Structure and classification of amino acids

Basic amino acids

The 20 amino acids that make up proteins are called basic amino acids. They are all -amino acids except proline, that is, they have an amino group on the alpha carbon atom. The basic amino acids all conform to the general form, and all have monograms and trigrams.

According to the side chain structure of amino acids, they can be divided into three categories: aliphatic amino acids, aromatic amino acids and heterocyclic amino acids.

1. There are 15 aliphatic amino acids.

Side chains are only hydrocarbon chains: Gly, Ala, Val, Leu and Ile have the latter three kinds of branched chains, which cannot be synthesized by human body and are essential amino acids.

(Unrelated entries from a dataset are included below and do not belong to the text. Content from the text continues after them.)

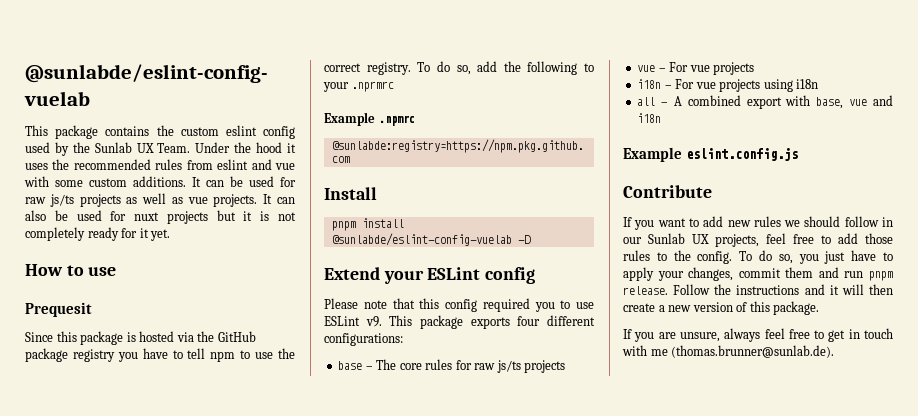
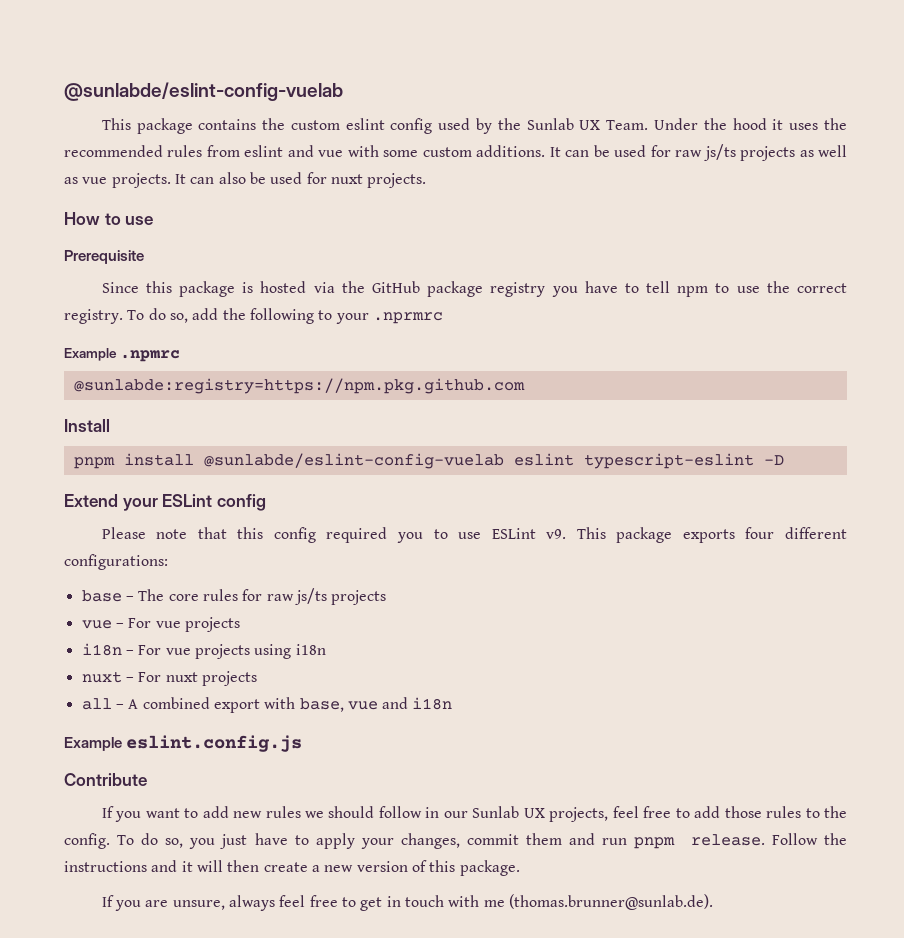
- It can also be used for nuxt projects but it is not completely ready for it yet.
+ It can also be used for nuxt projects.
- Prequesit
+ Prerequisite
- pnpm install @sunlabde/eslint-config-vuelab -D
+ pnpm install @sunlabde/eslint-config-vuelab eslint typescript-eslint -D
+ nuxt – For nuxt projects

Side chains contain hydroxyl groups: Ser, Thr many of the active centers of proteases contain serine, which also plays an important role in the binding of proteins to sugars and phosphoric acids.

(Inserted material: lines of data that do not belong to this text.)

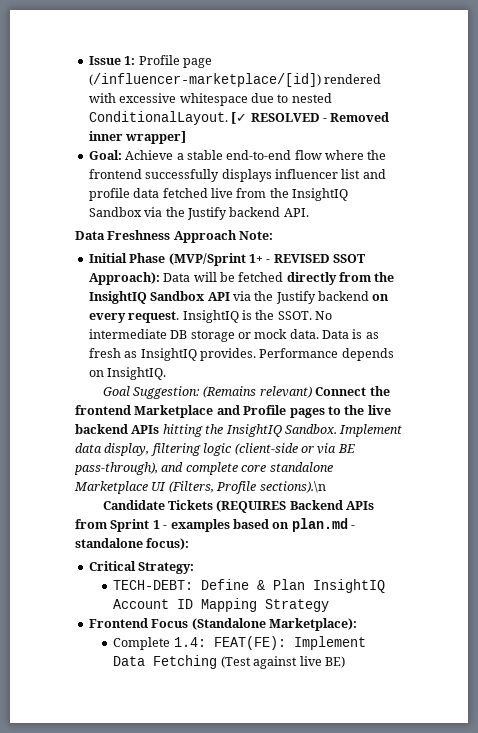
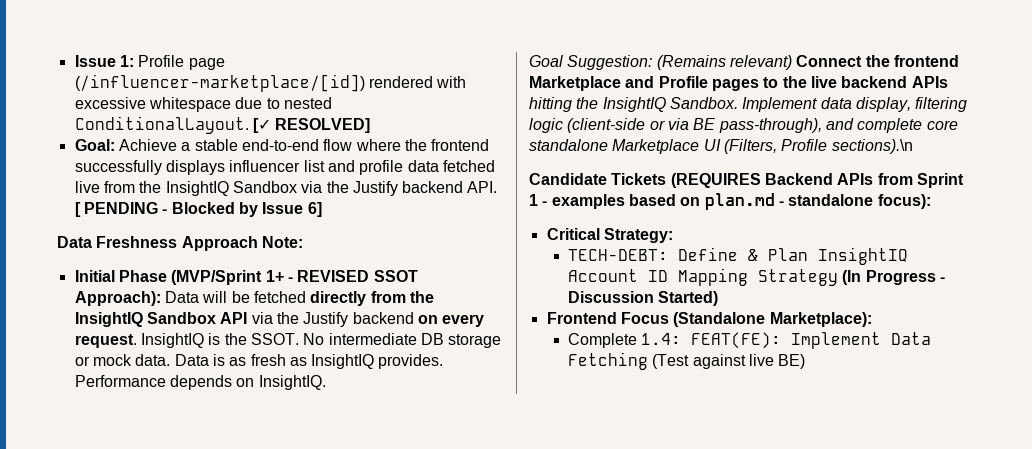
- [✓ RESOLVED - Removed inner wrapper]
+ [✓ RESOLVED]
- Goal: Achieve a stable end-to-end flow where the frontend successfully displays influencer list and profile data fetched live from the InsightIQ Sandbox via the Justify backend API.
+ Goal: Achieve a stable end-to-end flow where the frontend successfully displays influencer list and profile data fetched live from the InsightIQ Sandbox via the Justify backend API. [ PENDING - Blocked by Issue 6]
- TECH-DEBT: Define & Plan InsightIQ Account ID Mapping Strategy
+ TECH-DEBT: Define & Plan InsightIQ Account ID Mapping Strategy (In Progress - Discussion Started)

Sulfur atoms in side chain: Cys,

The two homocysteines of Met bind to each other to form a cysteine by forming a disulfide bond. Disulfide bonds are important for maintaining the higher structure of proteins. Cysteine is also frequently found in the active centers of proteins. The sulfur atoms of methionine are sometimes involved in the formation of coordination bonds. Methionine can be used as a universal methyl donor to participate in the methylation of various molecules.

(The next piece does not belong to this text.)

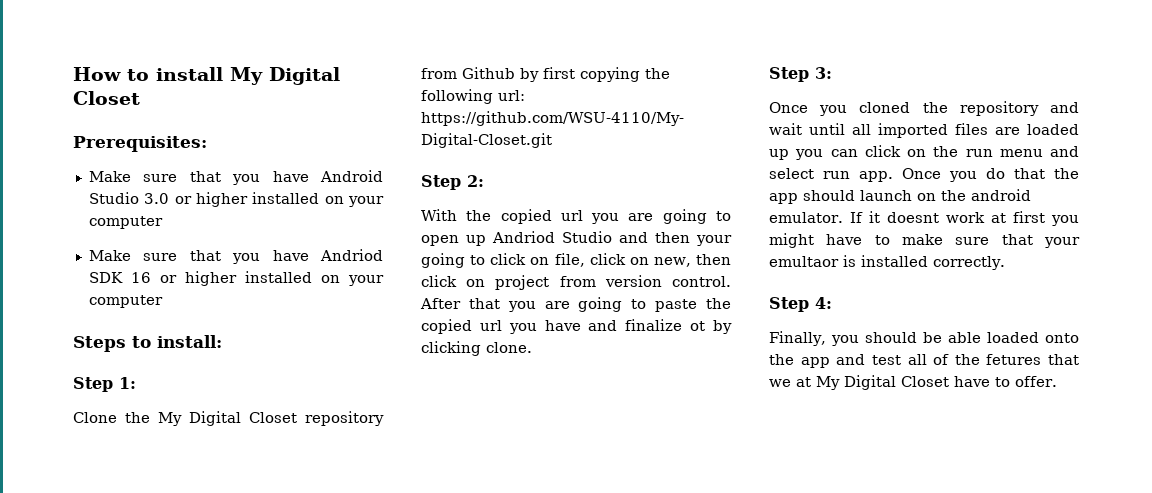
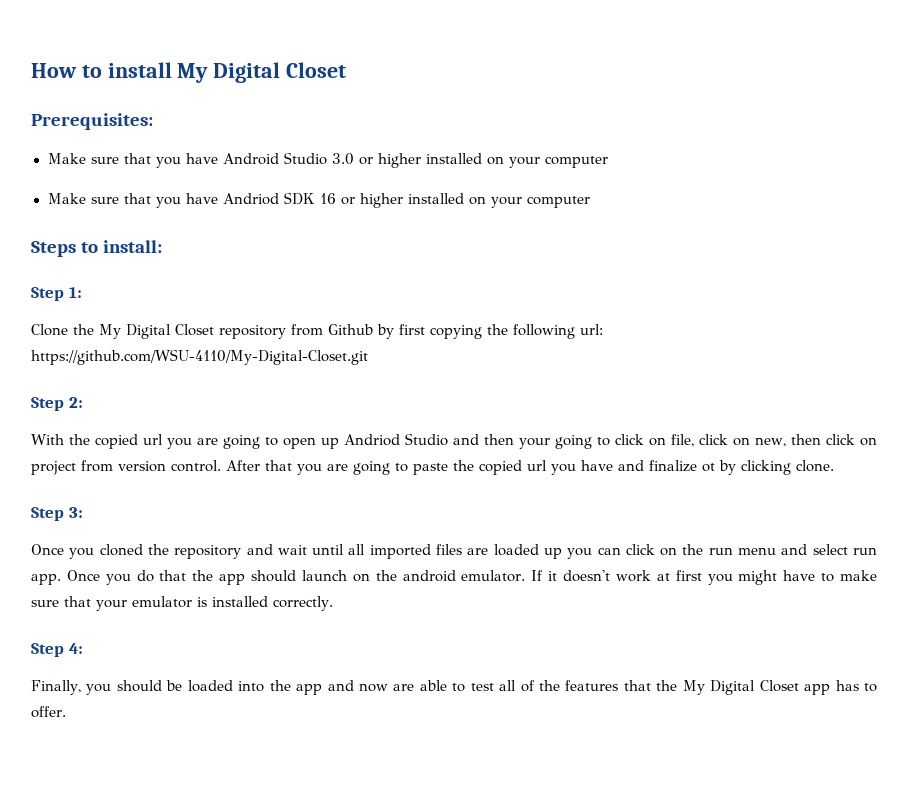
- If it doesnt work at first you might have to make sure that your emultaor is installed correctly.
+ If it doesn't work at first you might have to make sure that your emulator is installed correctly.
- Finally, you should be able loaded onto the app and test all of the fetures that we at My Digital Closet have to offer.
+ Finally, you should be loaded into the app and now are able to test all of the features that the My Digital Closet app has to offer.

Side chains containing carboxyl groups: Asp (D), Glu (E)

Side chain containing amide group: Asn (N), Gln (Q)

Alkaline side chain: Arg (R), Lys (K)

2. Aromatic amino acids include Phe (F) and tyrosine (Tyr,Y). Tyrosine is the raw material for the synthesis of thyroxine.

3. Heterocyclic amino acids

There are three kinds of tryptophan (Trp,W), histidine (His) and proline (Pro). Both tryptophan and aromatic amino acids contain benzene ring and have uv absorption (280nm). So protein content can be measured by measuring uv absorption of the protein. Histidine is also a basic amino acid, but its alkalinity is weak. Whether it is charged under physiological conditions is related to the surrounding environment. It often ACTS as a transfer charge in the active center. Histidine can coordinate with metal ions such as iron. Proline, the only secondary amino acid, is the destroyer of alpha - helix.

B means Asx, that is, Asp or Asn; Z is for Glx, Glu or Gln.

Basic amino acids can also be classified by side chain polarity:

Non-polar amino acids: Ala, Val, Leu, Ile, Met, Phe, Trp, Pro

Polarity without charge: Gly, Ser, Thr, Cys, Asn, Gln, Tyr total seven kinds

Positively charged: Arg, Lys, His

Negative charge: Asp, Glu

(2) uncommon protein amino acids

Some proteins contain some uncommon amino acids, which are derived from basic amino acids after protein synthesis through modification such as hydroxylation, carboxylation and methylation. Also called rare or special amino acids. Such as 4- hydroxyproline, 5- hydroxylysine, chain element. Among them, hydroxyproline and hydroxylysine were more abundant in collagen and elastin. It also has 3, 5-diiodotyrosine in it.

(3) non-protein amino acids

There are more than 150 amino acids in nature that are not involved in building proteins. They are mostly derivatives of basic amino acids, but some are d-amino acids or,, delta-amino acids. Some of these amino acids are important metabolite precursors or intermediates, such as citrulline and ornithine, which are intermediates in the synthesis of arginine; -alanine, which is A precursor of pantothenic acid (A coenzyme precursor); and -aminobutyric acid, which is A chemical mediator for nerve impulses.